Anyway, I digress.  As I was saying originally, people are so busy with their work and their families that there is precious little time to remember to drop a note to someone or call just to say hi.  So, you naturally tend to hear less and less often from those you left behind.  And in corresponding order to where they existed in your circle of friends.  Casual acquaintances drop off first and so on until you're left with the hard core and long established close friends.  The people you would take a bullet for and vice-versa.  They stay in touch, but even they have lives outside of you now that you're not right there.  That's all well and good.  Because you do too.

Unless you're me that is.  I have lived in this town for nearly ten months now and can honestly tell you I have not made one single friend (my lovely Philly friend does not count - we knew her already).  I can claim a fair number of acquaintances.  Some I know better than others.  But, there is not a single person I could call up at midnight and tell them to come get me and expect them to actually do it without really wondering what in world is wrong with me and then promptly losing my number.  So, I've been thinking about that some lately.  I am potentially in a unique position to answer the question, "Does a [relatively] normal individual actually have to have friends to go and do things with to be whole and happy?"  I think I would have answered that question back in January as no, not really.  I would have told you that I could live very comfortably for a long period of time with no one but my family - both the two and four legged ones.  And so I have.  But, every so often, and more often lately, I think there is a large value in having someone else to do things with.

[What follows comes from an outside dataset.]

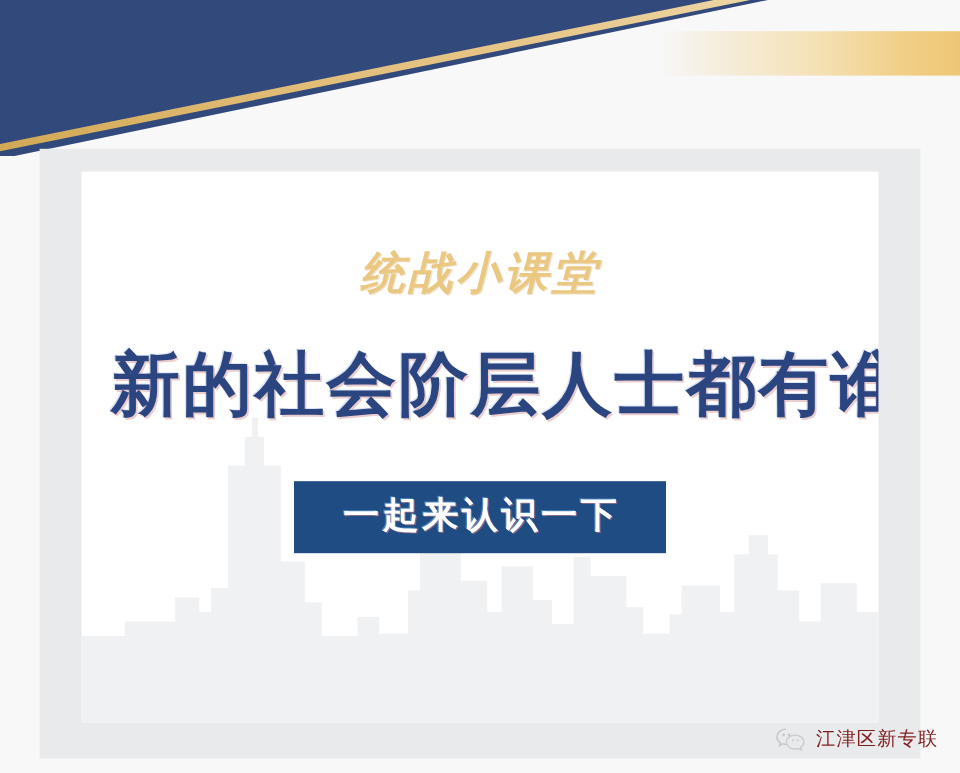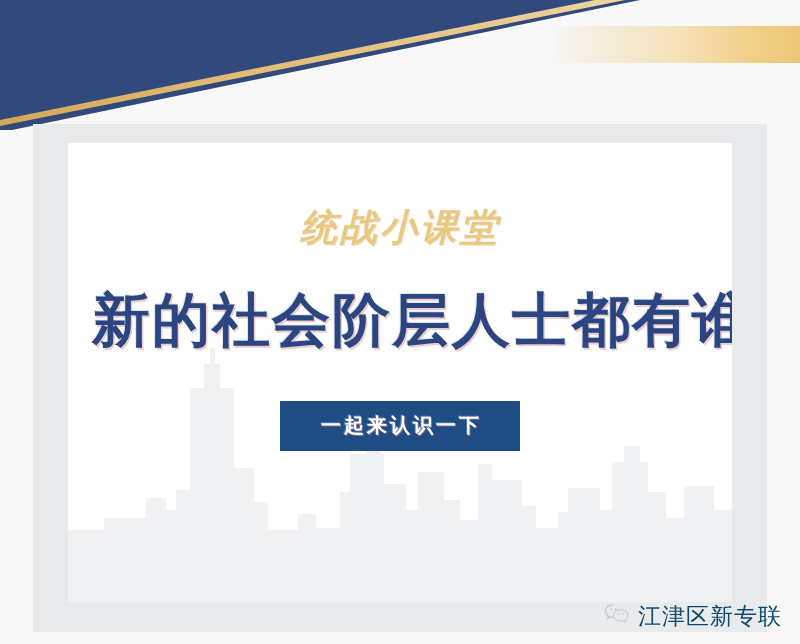"一起来认识一下" .cta-button { font-size: 20px -> 30px }
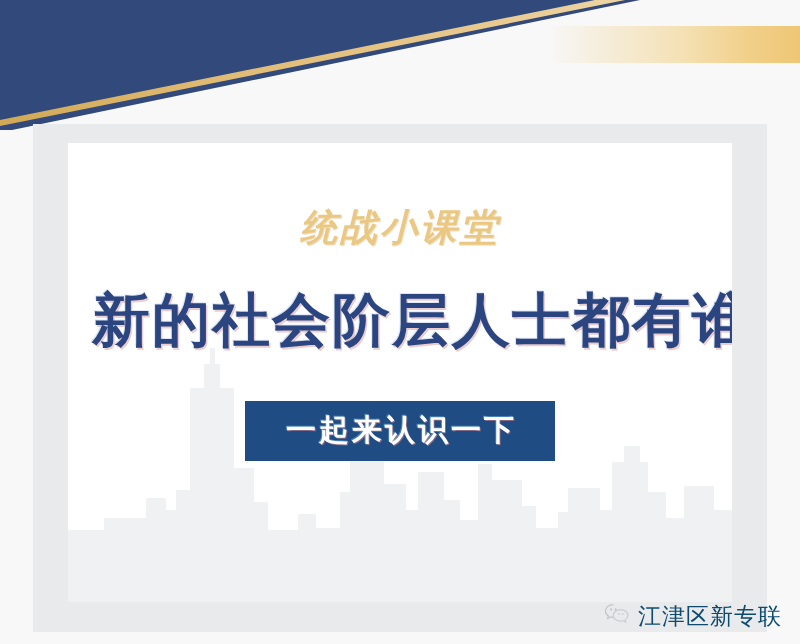"江津区新专联" .watermark { align-items: center -> none; color: #0c4a6e -> #7f1d1d; font-size: 23px -> 16px }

As an example, Greg doesn't like hockey.  I'll drag him to a game or two.  He'll concede to record some of his socially progressive talk shows so I can watch the Pens real time in high definition, but it is just not his scene.  So, at midnight on opening night of the season, I was talking to the cat about that shot and this amazing save and then bemoaning the fact that it was going into overtime.  The cat stared at me intently like I had lost my mind.  He apparently does not like hockey either.  At least he didn't leave.  And that's when it struck me:  I really need to make some friends.  And they better like hockey.  I'm sure my family would appreciate it if I would.  Then the responsibility to entertain me wouldn't be squarely and wholly on their shoulders.

I'm not an easy person to like.  It's not just me saying this, I've been told as much before.  But, I don't think I'm a monster either.  I think I'm friend-worthy.  The challenge is just to get out in the world to meet people.  Volunteering is still the best plan for that, but that is problematic with work being what it is.  All of that is more or less beside the point.  I know what I need to do to fix it.  I am just fascinated by the fact that I created this little social experiment for myself and learned that John Lennon was really right, you get by with a little help from your friends.

1 comment:

  1. Who the hell told you, you are not easy to like? You're easy to like. What's not to like? You are smart, funny, intelligent, tell a good story, you like to laugh, you are interested in lots of different subjects, you are caring, loyal and fierce. If I ever find out who said that to you I will kick their ass...see, that's what you call hard to like.